# What you need to do
An exact copy of all the data is required, with pictures left out.

# User interface change data
[Start of Attachment]
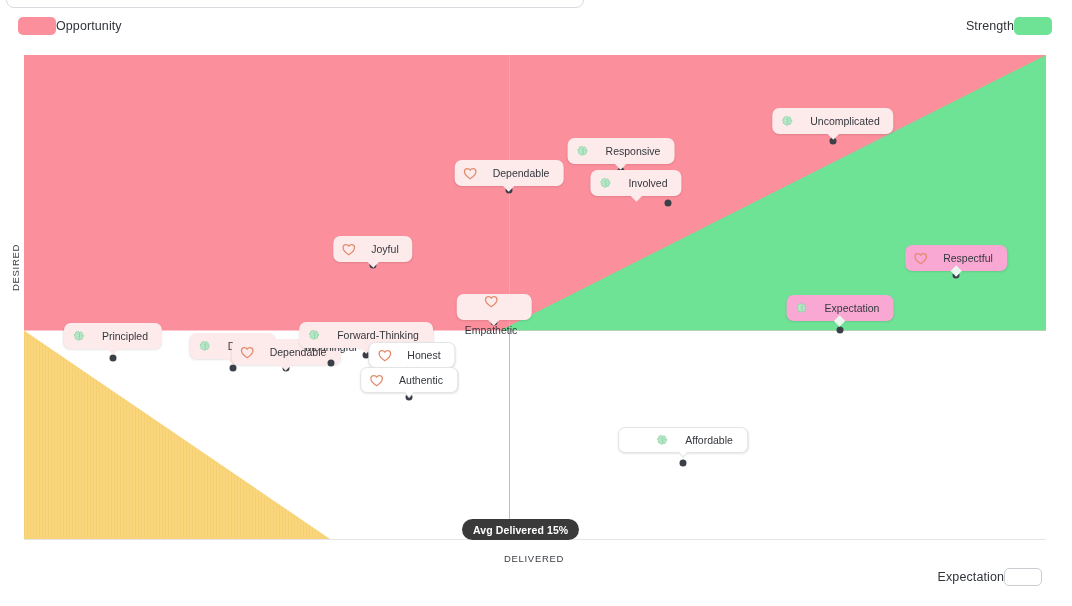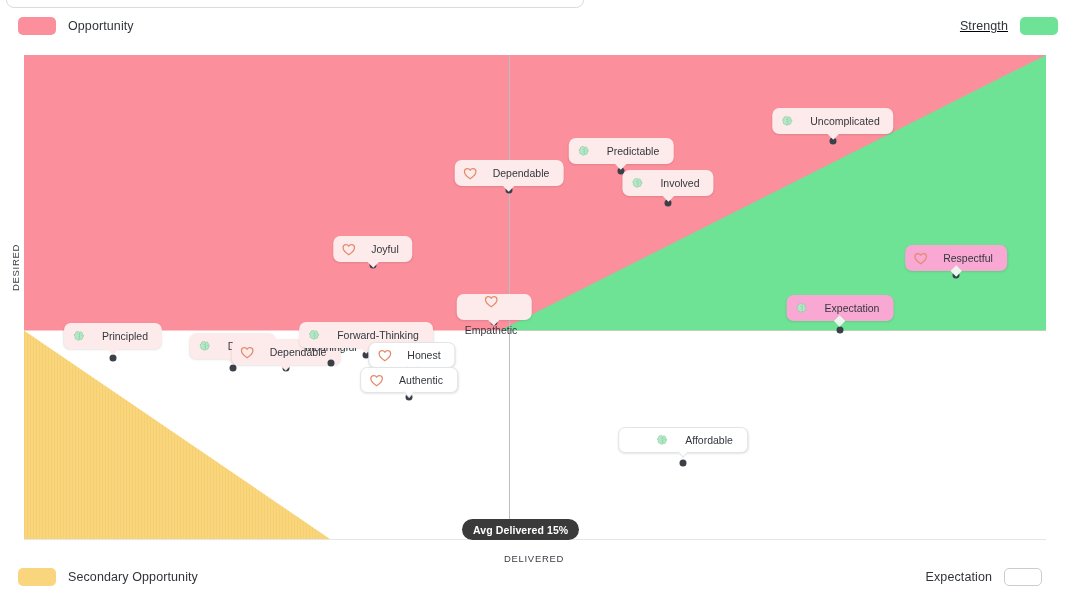--- a/index.html
+++ b/index.html
@@ -25,34 +25,33 @@
     border: 1px solid #d8dce0;
     border-radius: 8px;
     background: #ffffff;
   }
 
   
   .legend {
     position: absolute;
     display: flex;
     align-items: center;
-    gap: 12px;
   }
   .legend-swatch {
     width: 38px; height: 18px;
     border-radius: 5px;
   }
   .legend-label {
     font-size: 12.5px;
     color: #30343a;
     letter-spacing: 0.1px;
     white-space: nowrap;
   }
   #legend-opportunity { left: 18px; top: 17px; }
-  #legend-strength    { right: 14px; top: 17px; text-decoration: underline; }
+  #legend-strength    { right: 20px; top: 17px; }
   #legend-secondary   { left: 18px; top: 568px; }
   #legend-expectation { right: 30px; top: 568px; padding-left: 16px; }
   .swatch-outline {
     background: #ffffff;
     border: 1px solid #c9cdd2;
   }
 
   
   #plot {
     position: absolute;
@@ -163,24 +162,20 @@
   <div class="legend" id="legend-opportunity">
     <span class="legend-swatch" style="background:#fc8f9c"></span>
     <span class="legend-label">Opportunity</span>
   </div>
 
   <div class="legend" id="legend-strength">
     <span class="legend-label">Strength</span>
     <span class="legend-swatch" style="background:#6ee295"></span>
   </div>
 
-  <div class="legend" id="legend-secondary">
-    <span class="legend-swatch" style="background:#f9d67e"></span>
-    <span class="legend-label">Secondary Opportunity</span>
-  </div>
 
   <div class="legend" id="legend-expectation">
     <span class="legend-label">Expectation</span>
     <span class="legend-swatch swatch-outline"></span>
   </div>
 
   <div id="plot">
     <svg id="regions" viewBox="0 0 1022 485" preserveAspectRatio="none">
       <defs>
         <pattern id="stripes" width="3" height="3" patternUnits="userSpaceOnUse">
@@ -216,25 +211,25 @@
         <span class="tail" style="background: rgb(253, 235, 236);"></span>
       </div>
       <div class="pt" style="left: 621px; top: 171px;"></div>
       <div class="chip bg-pink" style="left: 621px; top: 138px;">
         <span style="display: flex;">
           <svg class="ico" viewBox="0 0 24 24" fill="#b9e7c9" stroke="#7fcf9b" stroke-width="1.1" stroke-linejoin="round">
             <path d="M8.2 4.6c1.5-1 3.4-.5 4 .9c.9-1 2.6-1.1 3.6-.1c1.1 1.1 1 2.3.5 3c1.4.2 2.3 1.3 2.2 2.6c-.1 1.3-1 2-1.9 2.2c.6.9.4 2.3-.6 3c-1 .7-2.2.5-2.9-.1c-.2 1.2-1.3 2-2.5 1.9c-1.3-.1-2.2-1-2.3-2.1c-1 .6-2.4.3-3.1-.7c-.7-1-.4-2.2.3-2.9c-1.2-.4-1.9-1.5-1.7-2.7c.2-1.2 1.2-1.9 2.2-2c-.6-1 -.3-2.4 1-3z"></path>
             <path d="M12.2 6.1v10.6M9 8.6c1 .3 2 .3 3 0M9.6 12.4c1.2.5 2.3.5 3.2 0M14.6 10.1c.7.4 1.3.4 1.9.2" stroke="#7fcf9b" fill="none" stroke-width="0.9"></path>
           </svg>
         </span>
-        <span class="lbl">Predictable</span>
+        <span class="lbl">Responsive</span>
         <span class="tail" style="background: rgb(253, 235, 236);"></span>
       </div>
       <div class="pt" style="left: 668px; top: 203px;"></div>
-      <div class="chip bg-pink" style="left: 668px; top: 170px;">
+      <div class="chip bg-pink" style="left: 636px; top: 170px;">
         <span style="display: flex;">
           <svg class="ico" viewBox="0 0 24 24" fill="#b9e7c9" stroke="#7fcf9b" stroke-width="1.1" stroke-linejoin="round">
             <path d="M8.2 4.6c1.5-1 3.4-.5 4 .9c.9-1 2.6-1.1 3.6-.1c1.1 1.1 1 2.3.5 3c1.4.2 2.3 1.3 2.2 2.6c-.1 1.3-1 2-1.9 2.2c.6.9.4 2.3-.6 3c-1 .7-2.2.5-2.9-.1c-.2 1.2-1.3 2-2.5 1.9c-1.3-.1-2.2-1-2.3-2.1c-1 .6-2.4.3-3.1-.7c-.7-1-.4-2.2.3-2.9c-1.2-.4-1.9-1.5-1.7-2.7c.2-1.2 1.2-1.9 2.2-2c-.6-1 -.3-2.4 1-3z"></path>
             <path d="M12.2 6.1v10.6M9 8.6c1 .3 2 .3 3 0M9.6 12.4c1.2.5 2.3.5 3.2 0M14.6 10.1c.7.4 1.3.4 1.9.2" stroke="#7fcf9b" fill="none" stroke-width="0.9"></path>
           </svg>
         </span>
         <span class="lbl">Involved</span>
         <span class="tail" style="background: rgb(253, 235, 236);"></span>
       </div>
       <div class="pt" style="left: 509px; top: 190px;"></div>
[End of Attachment]
# Expected answer
--- a/index.html
+++ b/index.html
@@ -25,34 +25,33 @@
     border: 1px solid #d8dce0;
     border-radius: 8px;
     background: #ffffff;
   }
 
   
   .legend {
     position: absolute;
     display: flex;
     align-items: center;
-    gap: 12px;
   }
   .legend-swatch {
     width: 38px; height: 18px;
     border-radius: 5px;
   }
   .legend-label {
     font-size: 12.5px;
     color: #30343a;
     letter-spacing: 0.1px;
     white-space: nowrap;
   }
   #legend-opportunity { left: 18px; top: 17px; }
-  #legend-strength    { right: 14px; top: 17px; text-decoration: underline; }
+  #legend-strength    { right: 20px; top: 17px; }
   #legend-secondary   { left: 18px; top: 568px; }
   #legend-expectation { right: 30px; top: 568px; padding-left: 16px; }
   .swatch-outline {
     background: #ffffff;
     border: 1px solid #c9cdd2;
   }
 
   
   #plot {
     position: absolute;
@@ -163,24 +162,20 @@
   <div class="legend" id="legend-opportunity">
     <span class="legend-swatch" style="background:#fc8f9c"></span>
     <span class="legend-label">Opportunity</span>
   </div>
 
   <div class="legend" id="legend-strength">
     <span class="legend-label">Strength</span>
     <span class="legend-swatch" style="background:#6ee295"></span>
   </div>
 
-  <div class="legend" id="legend-secondary">
-    <span class="legend-swatch" style="background:#f9d67e"></span>
-    <span class="legend-label">Secondary Opportunity</span>
-  </div>
 
   <div class="legend" id="legend-expectation">
     <span class="legend-label">Expectation</span>
     <span class="legend-swatch swatch-outline"></span>
   </div>
 
   <div id="plot">
     <svg id="regions" viewBox="0 0 1022 485" preserveAspectRatio="none">
       <defs>
         <pattern id="stripes" width="3" height="3" patternUnits="userSpaceOnUse">
@@ -216,25 +211,25 @@
         <span class="tail" style="background: rgb(253, 235, 236);"></span>
       </div>
       <div class="pt" style="left: 621px; top: 171px;"></div>
       <div class="chip bg-pink" style="left: 621px; top: 138px;">
         <span style="display: flex;">
           <svg class="ico" viewBox="0 0 24 24" fill="#b9e7c9" stroke="#7fcf9b" stroke-width="1.1" stroke-linejoin="round">
             <path d="M8.2 4.6c1.5-1 3.4-.5 4 .9c.9-1 2.6-1.1 3.6-.1c1.1 1.1 1 2.3.5 3c1.4.2 2.3 1.3 2.2 2.6c-.1 1.3-1 2-1.9 2.2c.6.9.4 2.3-.6 3c-1 .7-2.2.5-2.9-.1c-.2 1.2-1.3 2-2.5 1.9c-1.3-.1-2.2-1-2.3-2.1c-1 .6-2.4.3-3.1-.7c-.7-1-.4-2.2.3-2.9c-1.2-.4-1.9-1.5-1.7-2.7c.2-1.2 1.2-1.9 2.2-2c-.6-1 -.3-2.4 1-3z"></path>
             <path d="M12.2 6.1v10.6M9 8.6c1 .3 2 .3 3 0M9.6 12.4c1.2.5 2.3.5 3.2 0M14.6 10.1c.7.4 1.3.4 1.9.2" stroke="#7fcf9b" fill="none" stroke-width="0.9"></path>
           </svg>
         </span>
-        <span class="lbl">Predictable</span>
+        <span class="lbl">Responsive</span>
         <span class="tail" style="background: rgb(253, 235, 236);"></span>
       </div>
       <div class="pt" style="left: 668px; top: 203px;"></div>
-      <div class="chip bg-pink" style="left: 668px; top: 170px;">
+      <div class="chip bg-pink" style="left: 636px; top: 170px;">
         <span style="display: flex;">
           <svg class="ico" viewBox="0 0 24 24" fill="#b9e7c9" stroke="#7fcf9b" stroke-width="1.1" stroke-linejoin="round">
             <path d="M8.2 4.6c1.5-1 3.4-.5 4 .9c.9-1 2.6-1.1 3.6-.1c1.1 1.1 1 2.3.5 3c1.4.2 2.3 1.3 2.2 2.6c-.1 1.3-1 2-1.9 2.2c.6.9.4 2.3-.6 3c-1 .7-2.2.5-2.9-.1c-.2 1.2-1.3 2-2.5 1.9c-1.3-.1-2.2-1-2.3-2.1c-1 .6-2.4.3-3.1-.7c-.7-1-.4-2.2.3-2.9c-1.2-.4-1.9-1.5-1.7-2.7c.2-1.2 1.2-1.9 2.2-2c-.6-1 -.3-2.4 1-3z"></path>
             <path d="M12.2 6.1v10.6M9 8.6c1 .3 2 .3 3 0M9.6 12.4c1.2.5 2.3.5 3.2 0M14.6 10.1c.7.4 1.3.4 1.9.2" stroke="#7fcf9b" fill="none" stroke-width="0.9"></path>
           </svg>
         </span>
         <span class="lbl">Involved</span>
         <span class="tail" style="background: rgb(253, 235, 236);"></span>
       </div>
       <div class="pt" style="left: 509px; top: 190px;"></div>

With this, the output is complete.